Microfluidics is an advanced technique based on multiple disciplines. Hence, getting behind the technique and its underlying principles can be very challenging. Cell biologists have already discovered the potential of microfluidics and are working on cell in microfluidic chambers [1]. Why this field is so promising to them and which hurdles they should expect when joining the microfluidic community and getting started with their first microfluidic experiments will be discussed in this review.
Since it first appeared in the early 1980s much has changed in the knowledge about and the usage of microfluidics. Originally developed in the domain of physics, meanwhile most biologists may have heard about the stunning diversity of new possibilities which microfluidics offers, especially in cell biology with microfluidic cell culture. And they are completely right. Classical cell culture experiments and in vivo studies offer a variety of possibilities to analyze cell interactions, but they have certain shortcomings. Both human and animal in vivo models offer most realistic results. Logically, human in vivo studies can be conducted only at very high safety standards that have been proven in animal studies. For example, in drug development, this approval of harmlessness is a very time-consuming and expensive process, that also imposes major ethical concerns. Furthermore, the results of animal studies cannot be translated to humans unscrupulously, as there are relevant differences in enzyme activities and cellular behavior between the different species. Nonetheless, in vivo models represent most reliably the interaction of different tissues and their physiological activity.
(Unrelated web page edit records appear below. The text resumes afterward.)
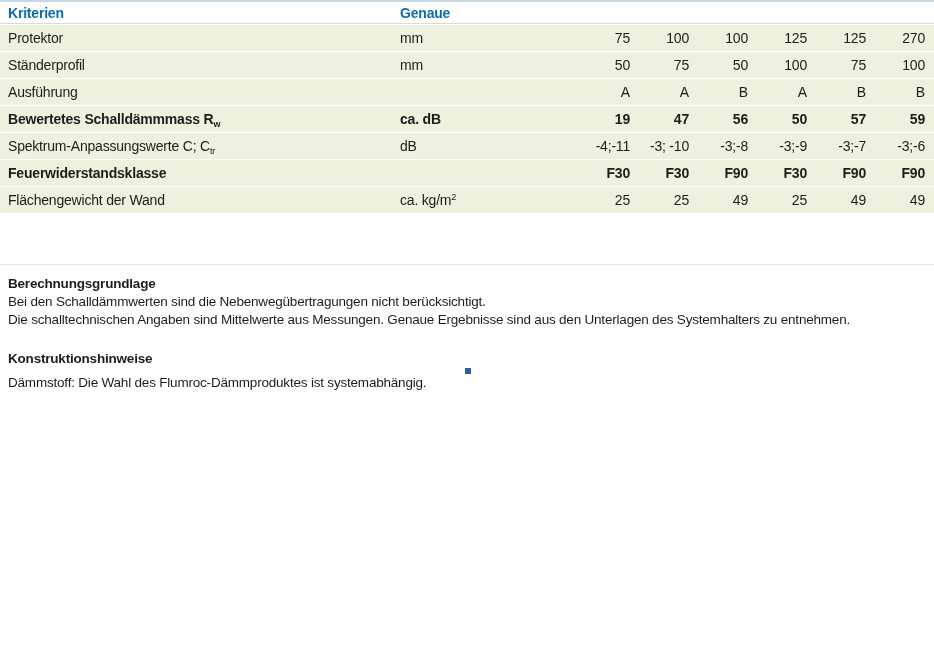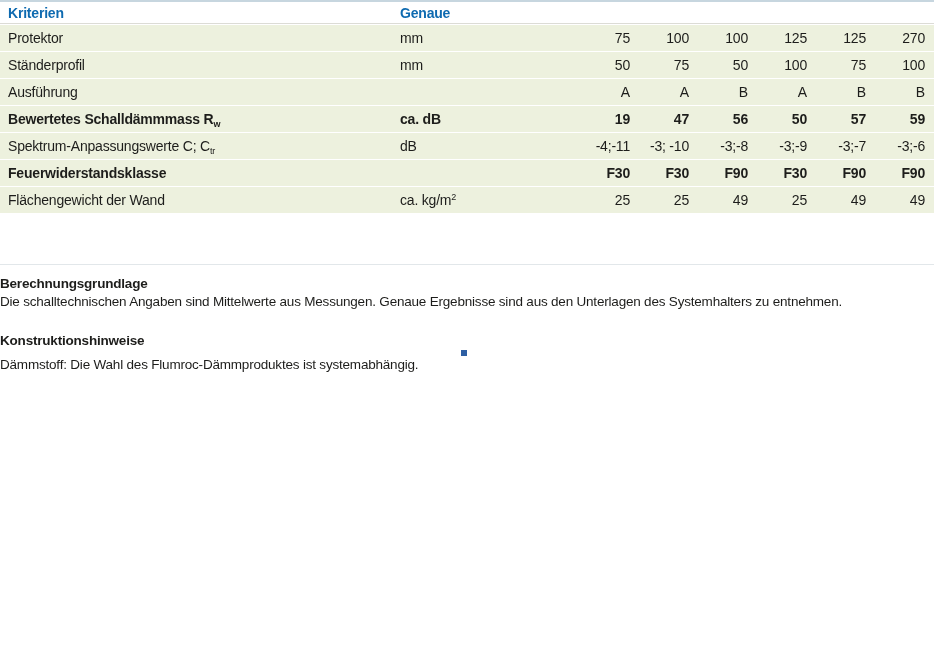--- a/index.html
+++ b/index.html
@@ -42,7 +42,7 @@
     margin-top:50px;border:0;border-top:1px solid var(--separator);
     width:934px;height:0;
   }
-  .notes{font-size:13.5px;line-height:18px;}
+  .notes{padding-left:8px;font-size:13.5px;line-height:18px;}
   .notes .block{margin-top:10px;}
   .notes .block + .block{margin-top:21px;}
   .note-title{font-weight:bold;}

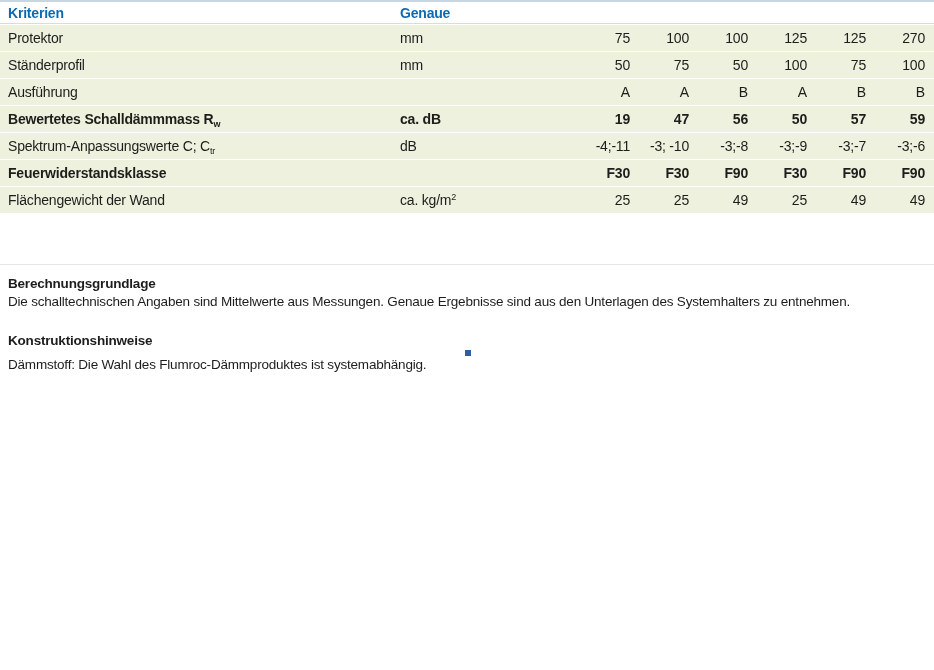--- a/index.html
+++ b/index.html
@@ -161,6 +161,7 @@
   <div class="notes">
     <div class="block">
       <div class="note-title">Berechnungsgrundlage</div>
+      <div class="note-line">Bei den Schalldämmwerten sind die Nebenwegübertragungen nicht berücksichtigt.</div>
       <div class="note-line">Die schalltechnischen Angaben sind Mittelwerte aus Messungen. Genaue Ergebnisse sind aus den Unterlagen des Systemhalters zu entnehmen.</div>
     </div>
Cell-culture however, is afflicted with less ethical concerns and allows the investigation of human derived cells and tissues. In general, such experiments are less sumptuous to conduct as well. Since the establishment of induced pluripotent stem cells (iPSCs) in 2006 it is now possible to culture diverse human-derived cell types. This has been an enormous advance in individualized medical research. As a result there have been efforts to develop stem cell culture further. While those cells and their induced differentiated descendants had once only been grown in two-dimensional cultures, it is nowadays possible to grow them as spheroids or in three-dimensional scaffolds as a novel approach to an in-vitro-model of whole organs [2]. This also includes the co-culture of different cell types, which has – in the exemplary case of neuron-astrocyte-co-culture – facilitated the culture of iNeurons over the long-term and rendered this cellular model more realistic as it includes the neuronal interactions with other naturally occurring cell types in the brain. Nevertheless this is only a first step in the direction of in-vitro-cultivation of integrated organic systems. After all, 3D-organoids do not grow in a perfectly controlled way and the cultivation on a petri-dish or in suspension is hardly comparable to the physiological situation in vivo. New approaches had to be developed to combine the advantages of low-cost, ethically immaculate and eventually even patient-specific cell culture with physiological architecture and interactions which had so far not been reproduced in vitro satisfyingly.
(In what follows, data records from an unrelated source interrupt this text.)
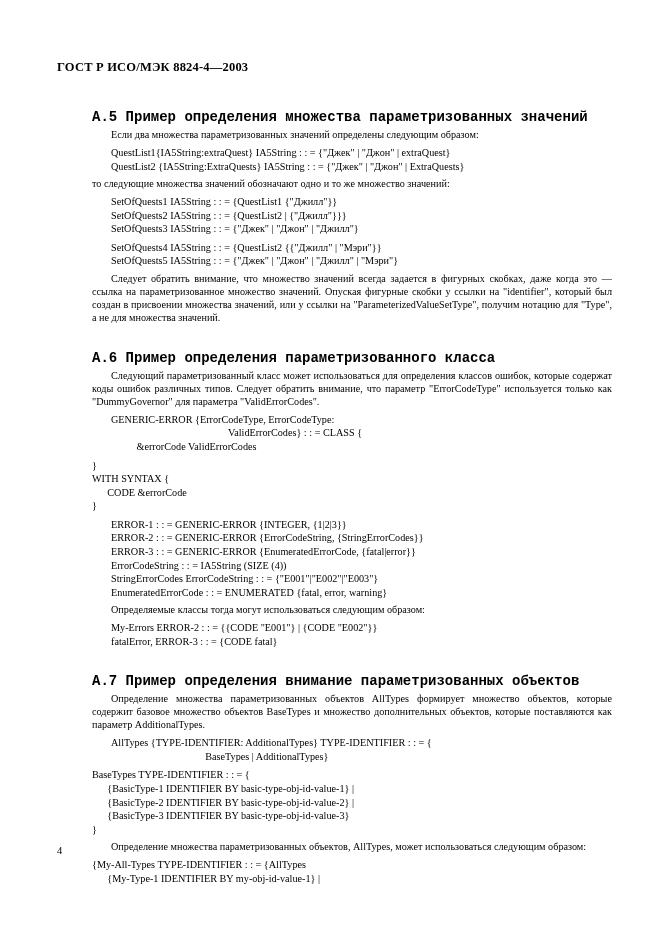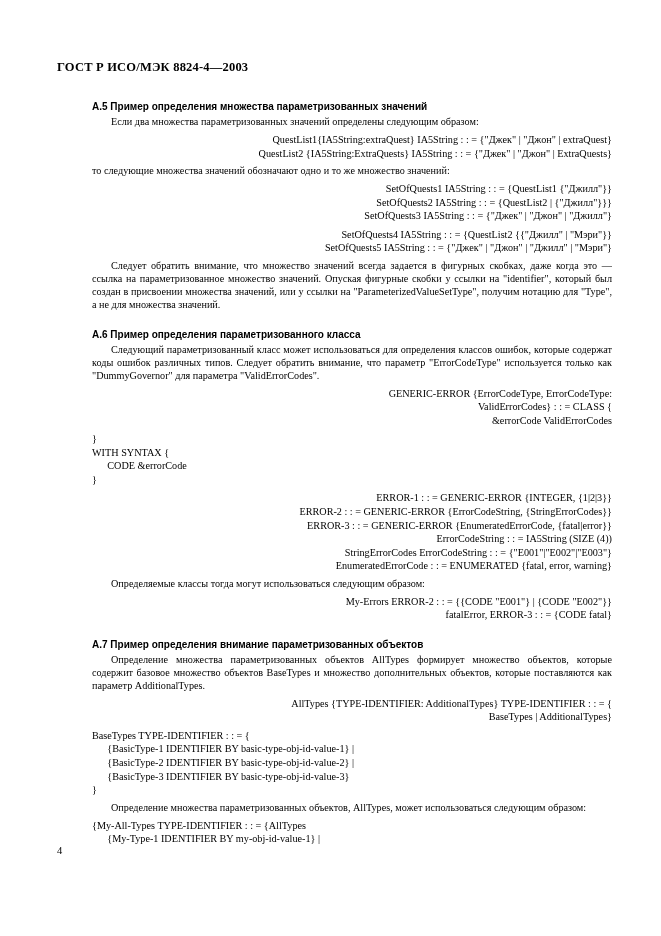--- a/index.html
+++ b/index.html
@@ -36,10 +36,10 @@
     width: 520px;
   }
   .sec-title {
-    font-size: 10px;
+    font-size: 14px;
     font-weight: bold;
-    font-family: Liberation Sans, sans-serif;
-    margin: 8px 0 3px 0;
+    font-family: Liberation Mono, monospace;
+    margin: 16px 0 3px 0;
     line-height: 1.3;
   }
   p.para {

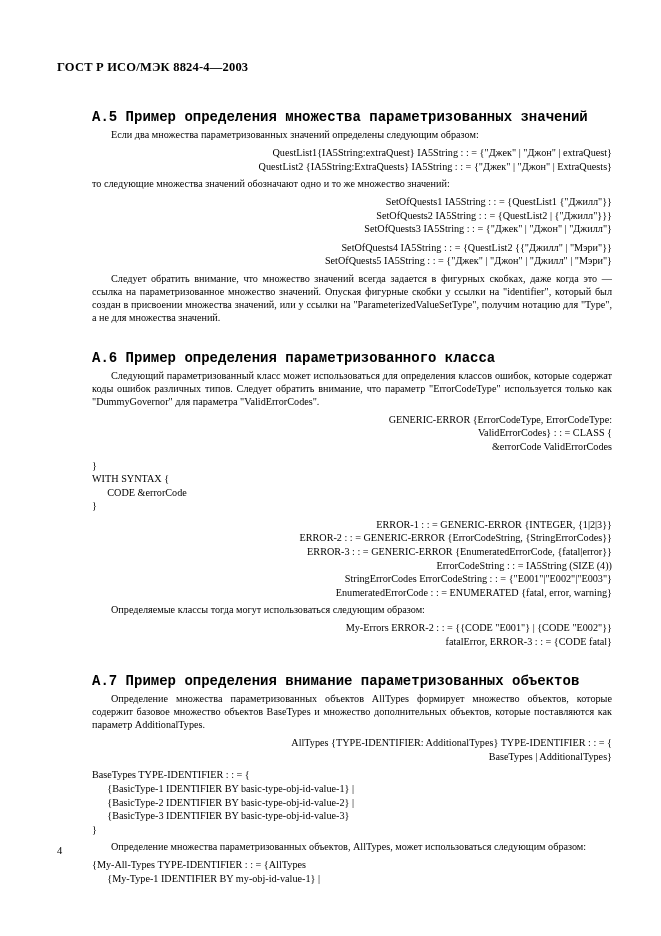--- a/index.html
+++ b/index.html
@@ -61,7 +61,7 @@
   .code-block {
     margin: 4px 0 5px 0;
   }
-  .code-block.i1 { padding-left: 19px; text-align: right; }
+  .code-block.i1 { padding-left: 19px; }
   .code-block.i0 { padding-left: 0px; }
   .gap-sm { height: 6px; }
   .gap-xs { height: 3px; }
Microfluidic cell culture is this next step towards the in-vitro modeling of interconnected organoids, sometimes also referred to as “organs-on-chip” [3]. It can give new insights in the interaction of different tissue types in an environment which is more similar to their natural context, especially including physical shear stress and exposure to fluid flow [4].
Microfluidic cell culture enables the modeling of tissue-tissue-interfaces and can provide further findings about physiological barriers. Furthermore it offers a straight-forward approach to investigate both signaling between different organs and cooperative function of different organs regarding endogenous synthesis of molecules [5] and drug-metabolism [6]. Different organs-on-chip can be therefore connected in a microfluidic cell culture system using the same flow source to allow diverse cell types to communicate via the tubing [7].
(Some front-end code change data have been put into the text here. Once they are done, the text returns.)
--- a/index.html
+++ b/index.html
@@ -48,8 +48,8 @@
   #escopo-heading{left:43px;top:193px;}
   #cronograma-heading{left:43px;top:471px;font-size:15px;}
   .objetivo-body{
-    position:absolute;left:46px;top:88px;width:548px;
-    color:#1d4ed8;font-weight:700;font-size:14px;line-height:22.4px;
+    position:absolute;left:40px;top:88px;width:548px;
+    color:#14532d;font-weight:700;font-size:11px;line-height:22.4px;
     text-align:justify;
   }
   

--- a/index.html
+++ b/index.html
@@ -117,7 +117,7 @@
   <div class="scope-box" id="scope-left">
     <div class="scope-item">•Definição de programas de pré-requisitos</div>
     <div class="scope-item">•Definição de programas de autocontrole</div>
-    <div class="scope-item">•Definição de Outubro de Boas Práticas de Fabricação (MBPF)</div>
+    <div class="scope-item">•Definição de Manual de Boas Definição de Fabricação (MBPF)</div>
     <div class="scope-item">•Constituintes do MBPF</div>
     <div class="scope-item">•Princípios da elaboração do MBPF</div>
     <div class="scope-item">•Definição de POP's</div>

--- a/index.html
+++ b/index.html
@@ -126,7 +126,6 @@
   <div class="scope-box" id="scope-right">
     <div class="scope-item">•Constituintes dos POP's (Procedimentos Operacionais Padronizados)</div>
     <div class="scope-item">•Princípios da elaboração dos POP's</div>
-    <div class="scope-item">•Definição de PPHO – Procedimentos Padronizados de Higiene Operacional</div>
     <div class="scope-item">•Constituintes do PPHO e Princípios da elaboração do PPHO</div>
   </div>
Technically, it features high spatio-temporal control over the cellular microenvironment and allows different ways of analyzing the microfluidic cell culture, including microscopy and electrophysiology of the cells themselves and analyses of the outlet medium. It works with less medium changes, with fewer medium evaporation thanks to the low surface and can be run automatically. Thanks to the reduced cell number, the general usage of media and supplements can be reduced as well. Microfluidic cell culture experiments are not only used to model physiological states and to gain basic insights into intercellular processes. They are also an attractive means to understand pathologies since they allow well-controlled manipulation of the modeled processes.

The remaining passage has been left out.